Eskimo Essays introduces the reader to important aspects of the ideology and practice of the Yup’ik Eskimos of western Alaska, past and present. The essays point the way toward a fuller recognition of how Yup’ik Eskimos differ from the popular Western image of the Eskimo that was born largely without reference to Yup’ik reality. By describing the reality of Yup’ik life, Eskimo Essays extends our understanding of Esimos in general and Yup’ik Eskimos in particular.
Ann Fienup-Riordan argues that Western observers have simultaneously naturalized Eskimos as paragons of simplicity and virtue and Western imperialism.
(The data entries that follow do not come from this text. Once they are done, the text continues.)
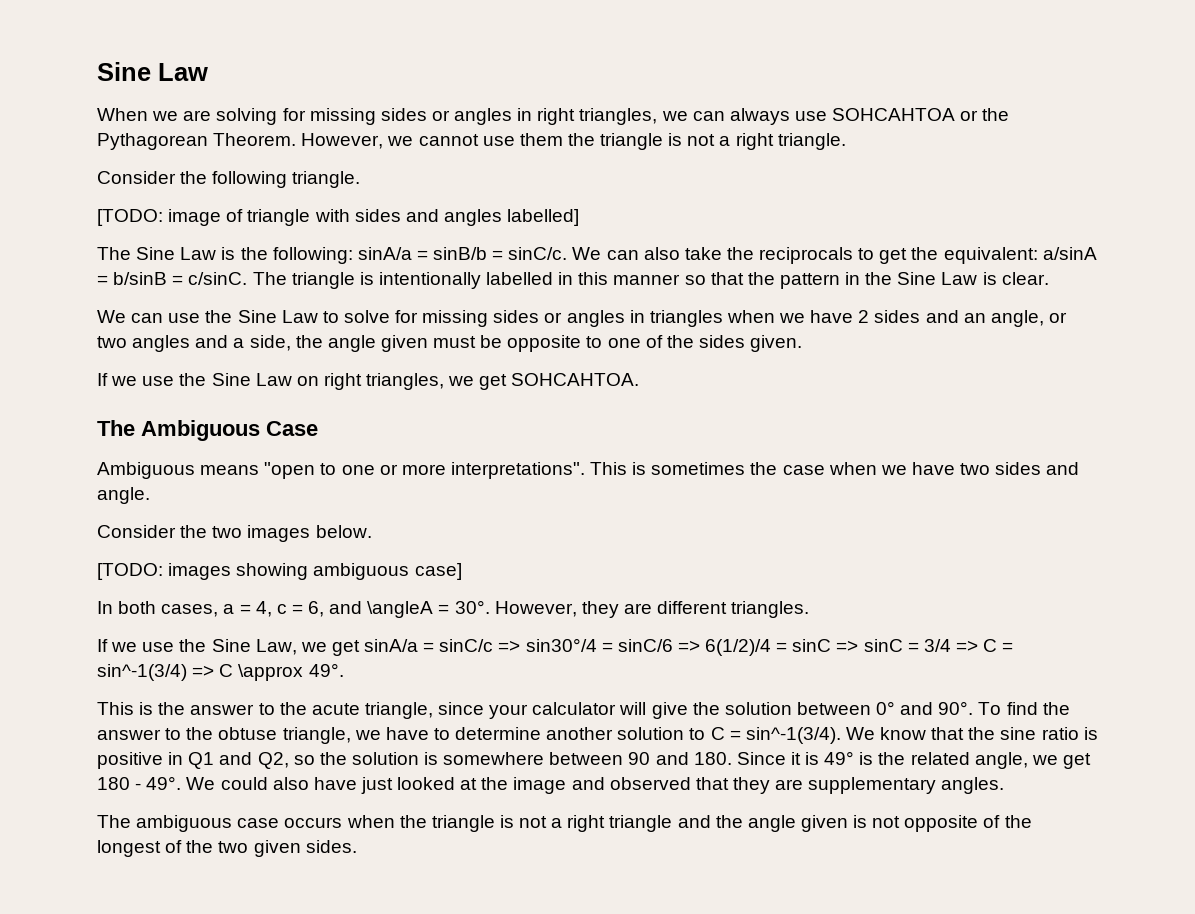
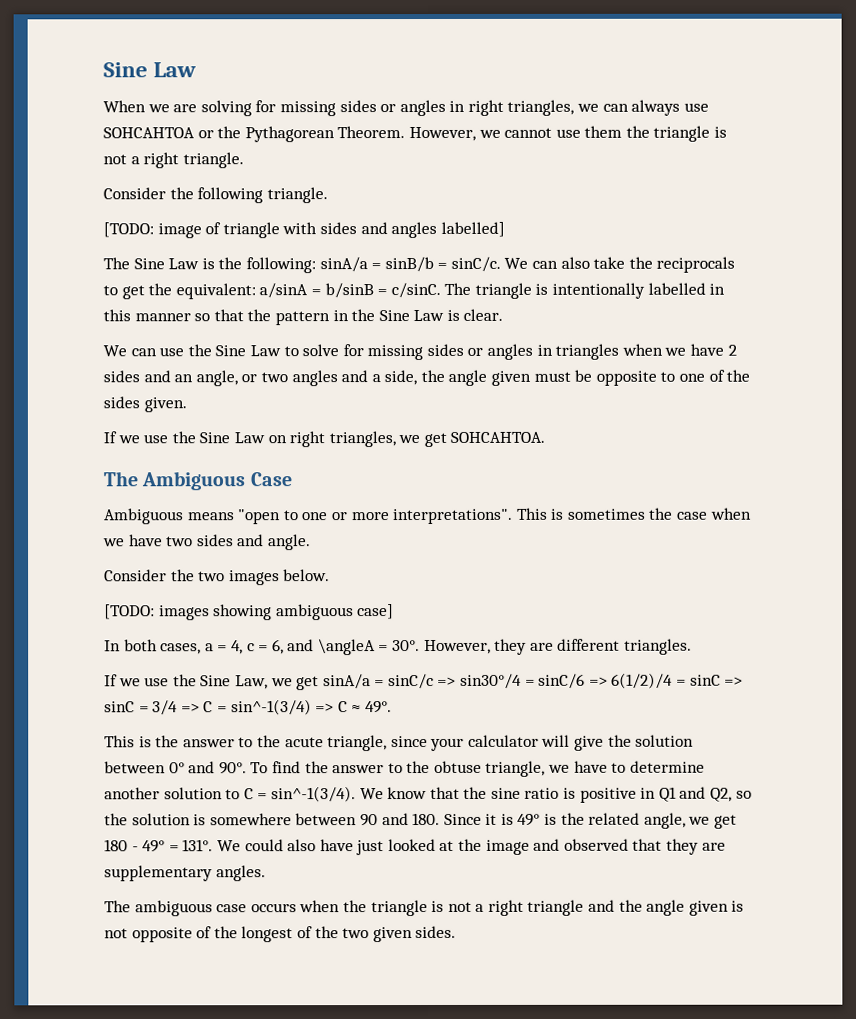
- If we use the Sine Law, we get sinA/a = sinC/c => sin30°/4 = sinC/6 => 6(1/2)/4 = sinC => sinC = 3/4 => C = sin^-1(3/4) => C \approx 49°.
+ If we use the Sine Law, we get sinA/a = sinC/c => sin30°/4 = sinC/6 => 6(1/2)/4 = sinC => sinC = 3/4 => C = sin^-1(3/4) => C ≈ 49°.
- We know that the sine ratio is positive in Q1 and Q2, so the solution is somewhere between 90 and 180. Since it is 49° is the related angle, we get 180 - 49°.
+ We know that the sine ratio is positive in Q1 and Q2, so the solution is somewhere between 90 and 180. Since it is 49° is the related angle, we get 180 - 49° = 131°.

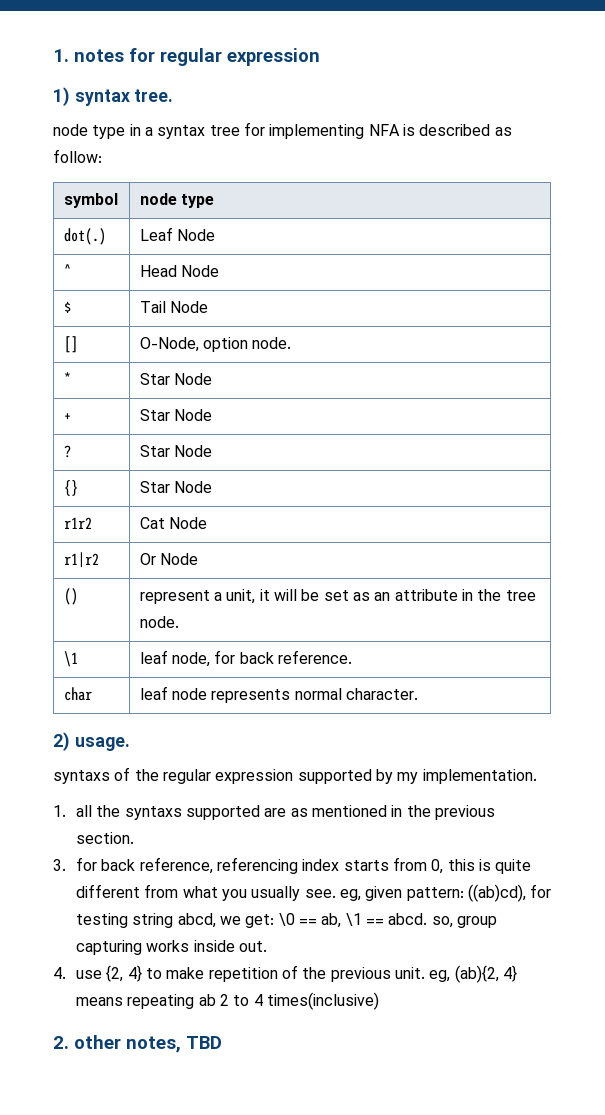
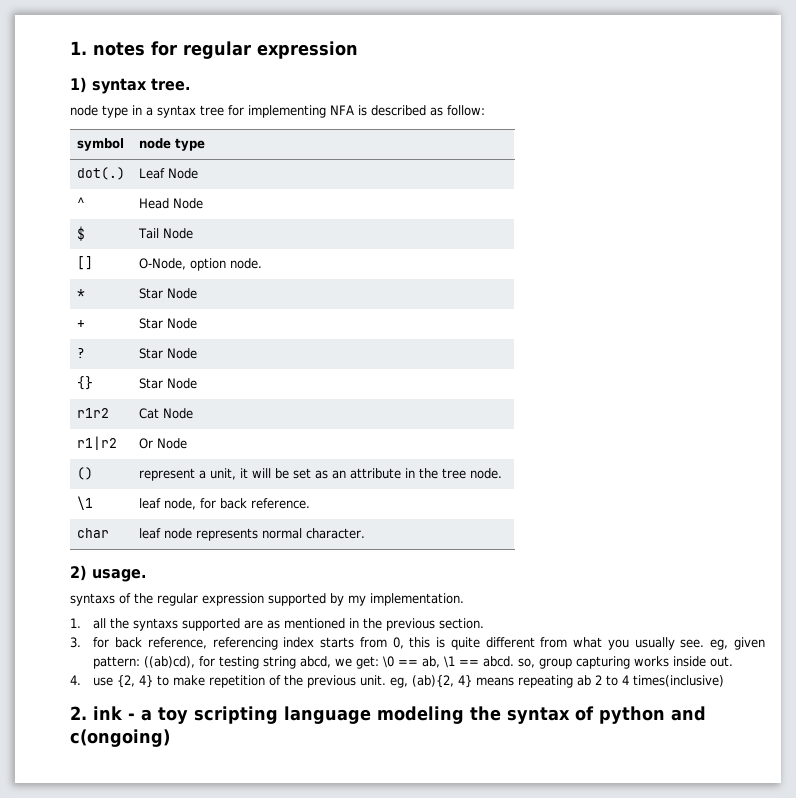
- 2. other notes, TBD
+ 2. ink - a toy scripting language modeling the syntax of python and c(ongoing)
This process has often ignored Eskimo concepts of society, history, and personhood. An original assumption of similarity to Western society has profoundly affected the current Euro-American view of Eskimo history and action. Non-natives have taken an idealized Western individual, dressed that person up in polar garb, and then assumed they understood the garment’s maker. The result is a presentation of Eskimo society that often tells us more about the meaning we seek in our own. Moreover, modern Eskimos have risen to the challenge and to some extent become what we have made them.
Bridging the gap between informed scholarships and popular concepts, Fienup-Riordan provides a compelling and fresh presentation of Yup’ik life—cosmology, the missionary experience, attitudes toward conservation, Eskimo art, the legal system, warfare, and ceremonies.